Julia Chan, also known as Julia Taylor Ross, is an English actress and presenter. She is best known for her roles as Sophia in the horror film Silent House (2011), Dr. Maggie Lin in the CTV series Saving Hope (2012–2017), the co-host of the first two seasons of The Great Canadian Baking Show (2017–2019), and Pepper Smith in The CW series Katy Keene (2020).

Early life and education
Chan was born and raised in Cheshire. Chan's father, Roy Chan, is a Hong Kong–based solicitor of Chinese heritage; her mother, Lorna, is a Canadian ballerina. She was raised in Cheshire and attended University College, in London, England, and then attended Harvard, in Cambridge, Massachusetts. While there, she frequently acted at the nearby American Repertory Theater. She graduated with a BA in History of Art and Architecture. She received her master's degree from New York's New School of Drama in 2010.

Career
While still at graduate school, Chan gained a role in the Global Television Network's Rookie Blue (2010) (airing in the United States on ABC).
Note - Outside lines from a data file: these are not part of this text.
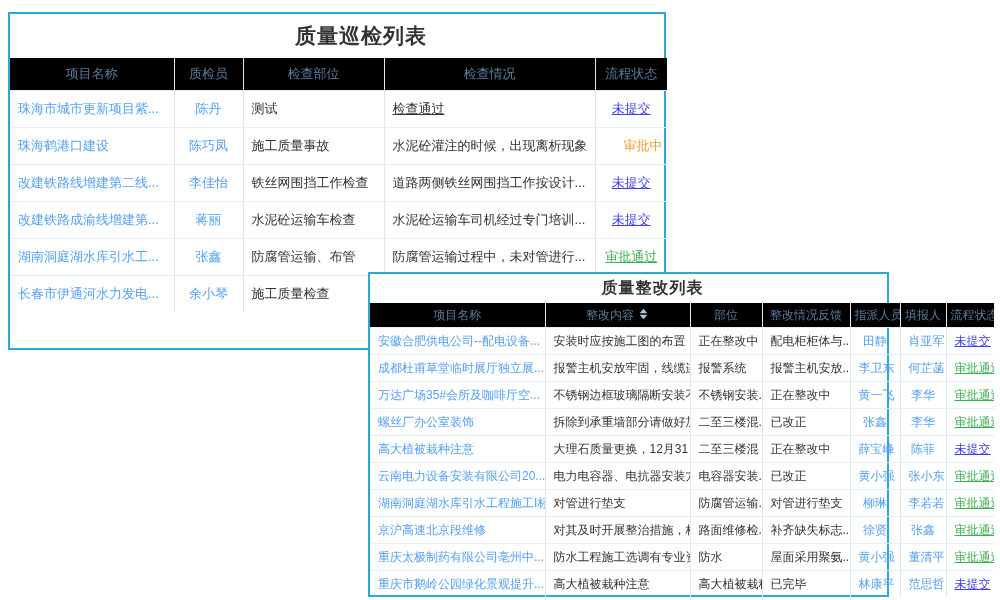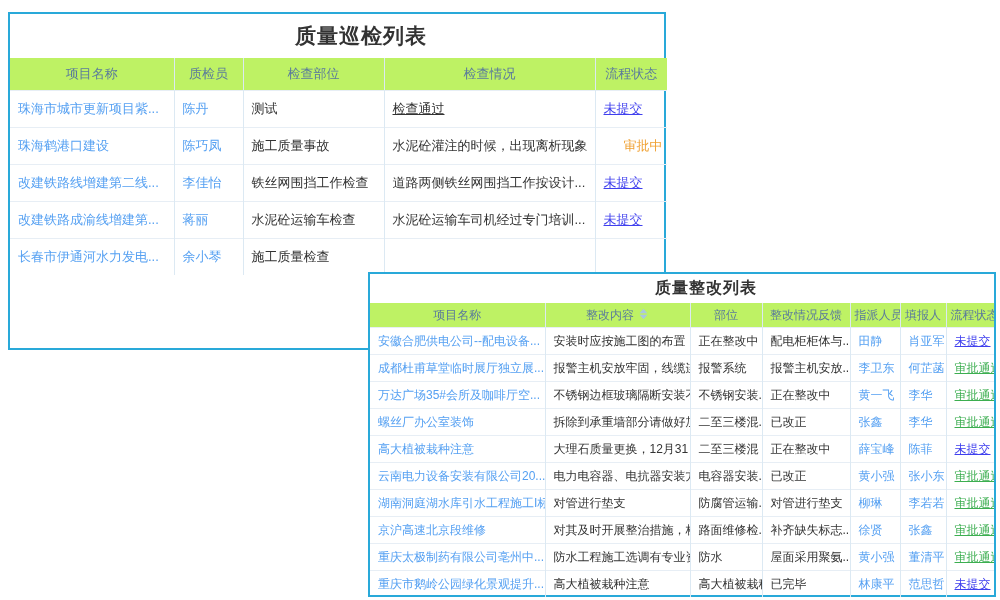--- a/index.html
+++ b/index.html
@@ -22,7 +22,7 @@
   #p-rect .panel-title{height:29px;font-size:16px;}
   table{width:100%;border-collapse:collapse;table-layout:fixed;}
   th{
-    background:#bef264;color:#5b7b9b;font-weight:400;text-align:center;
+    background:#000000;color:#5b7b9b;font-weight:400;text-align:center;
     white-space:nowrap;overflow:hidden;padding:0 4px;
   }
   #p-inspection th{height:32px;font-size:13px;}

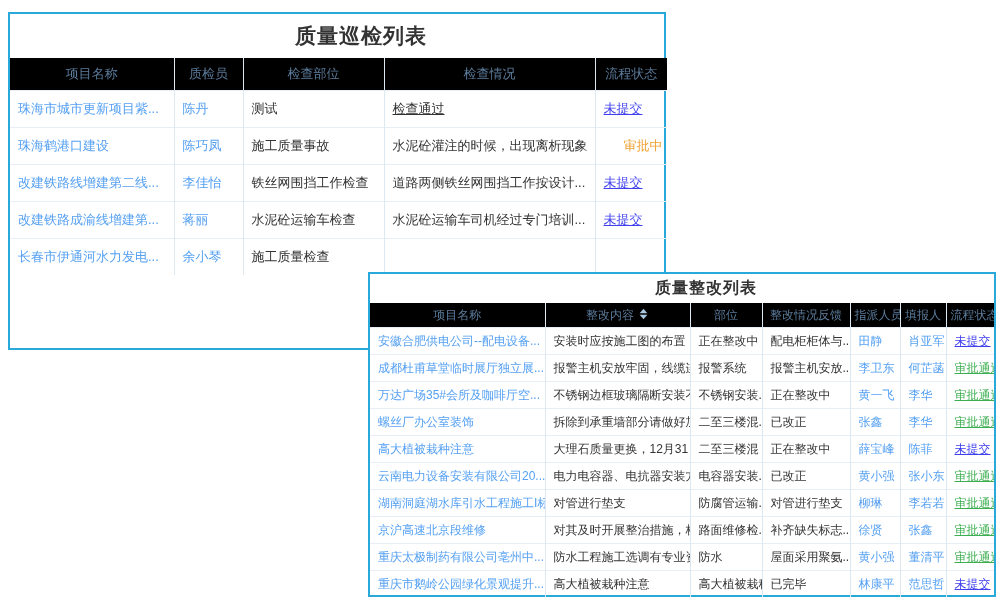--- a/index.html
+++ b/index.html
@@ -34,7 +34,7 @@
   #p-inspection td{height:36px;font-size:13px;}
   #p-rect td{height:26px;font-size:12px;}
   th+th,td+td{border-left:1px solid #dce9f3;}
-  .c{text-align:left;}
+  .c{text-align:center;}
   .link{color:#55a0f2;}
   .u{text-decoration:underline;}
   .st-blue{color:#4040ee;text-decoration:underline;}

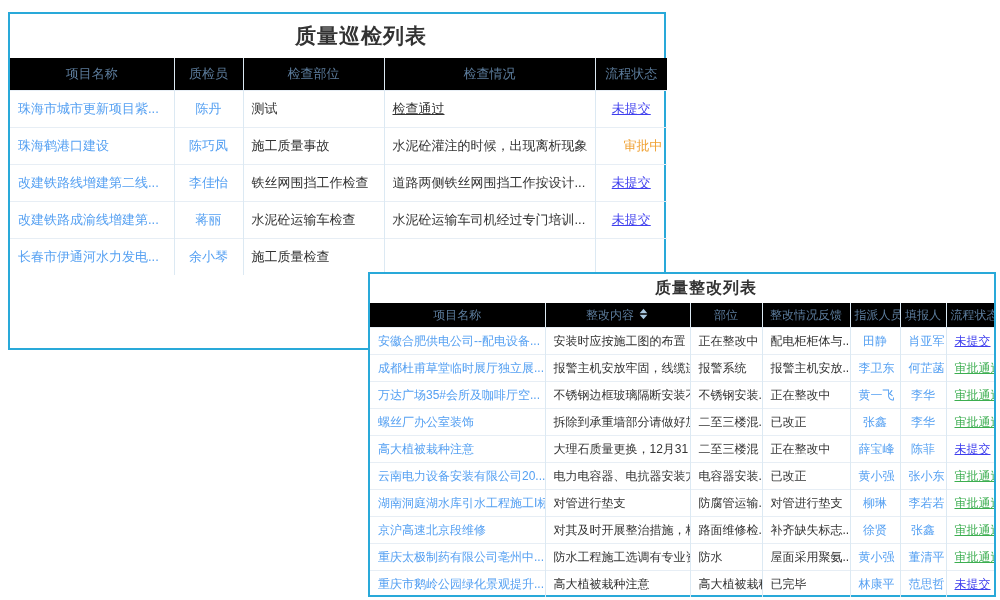--- a/index.html
+++ b/index.html
@@ -94,6 +94,13 @@
           <td class="c st-blue">未提交</td>
         </tr>
         <tr>
+          <td class="link">湖南洞庭湖水库引水工...</td>
+          <td class="link c">张鑫</td>
+          <td class="">防腐管运输、布管</td>
+          <td class="">防腐管运输过程中，未对管进行...</td>
+          <td class="c st-green">审批通过</td>
+        </tr>
+        <tr>
           <td class="link">长春市伊通河水力发电...</td>
           <td class="link c">余小琴</td>
           <td class="">施工质量检查</td>

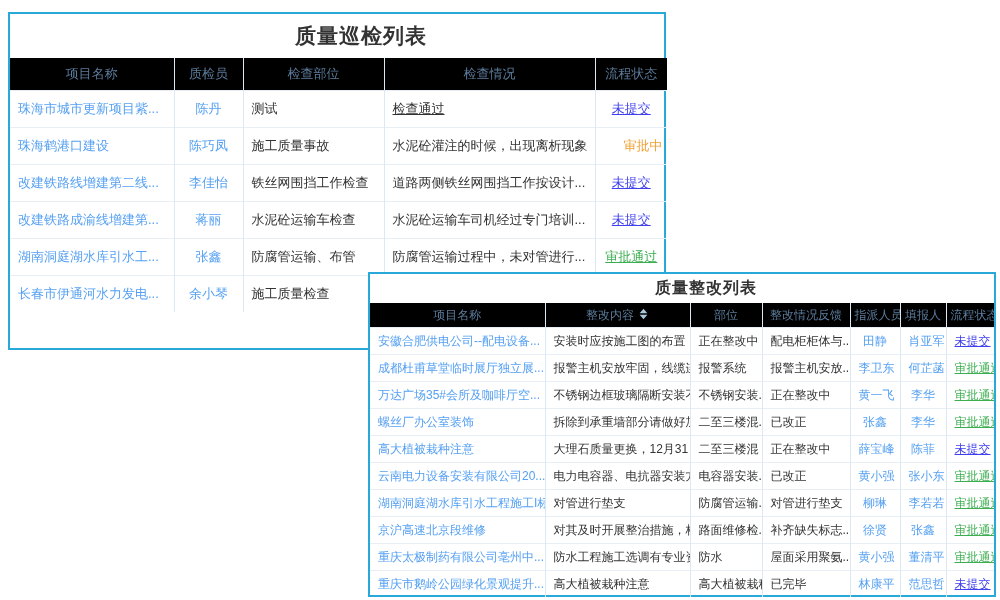--- a/index.html
+++ b/index.html
@@ -13,7 +13,7 @@
     border:2px solid #29a9d9;box-sizing:border-box;
   }
   #p-inspection{left:8px;top:12px;width:658px;height:338px;z-index:1;}
-  #p-rect{left:368px;top:272px;width:628px;height:325px;z-index:2;}
+  #p-rect{left:368px;top:272px;width:521px;height:325px;z-index:2;}
   .panel-title{
     display:flex;align-items:center;justify-content:center;
     font-weight:700;color:#333;letter-spacing:1px;padding-left:48px;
From 2011 to 2017 Chan played regular series character Dr. Maggie Lin for five seasons on CTV's Saving Hope, which was carried in the U.S. by NBC.  She appeared in the role of Sophia in Silent House, a 2011 American horror film directed by Chris Kentis and Laura Lau, and the following year the romantic comedy film Missed Connections.

Chan has appeared in two Canadian television programs, miniseries Bloodletting & Miraculous Cures and series Republic of Doyle. In 2015, Chan appeared in the movie, Ava's Possessions. Chan has also made guest appearances in episodes of Gotham (2016) and Schitt's Creek (2017).

She hosted The Great Canadian Baking Show with Dan Levy, which premiered November 1, 2017, on CBC.  Chan returned as host for the second season in 2018, but neither she nor Levy returned for the show's third season.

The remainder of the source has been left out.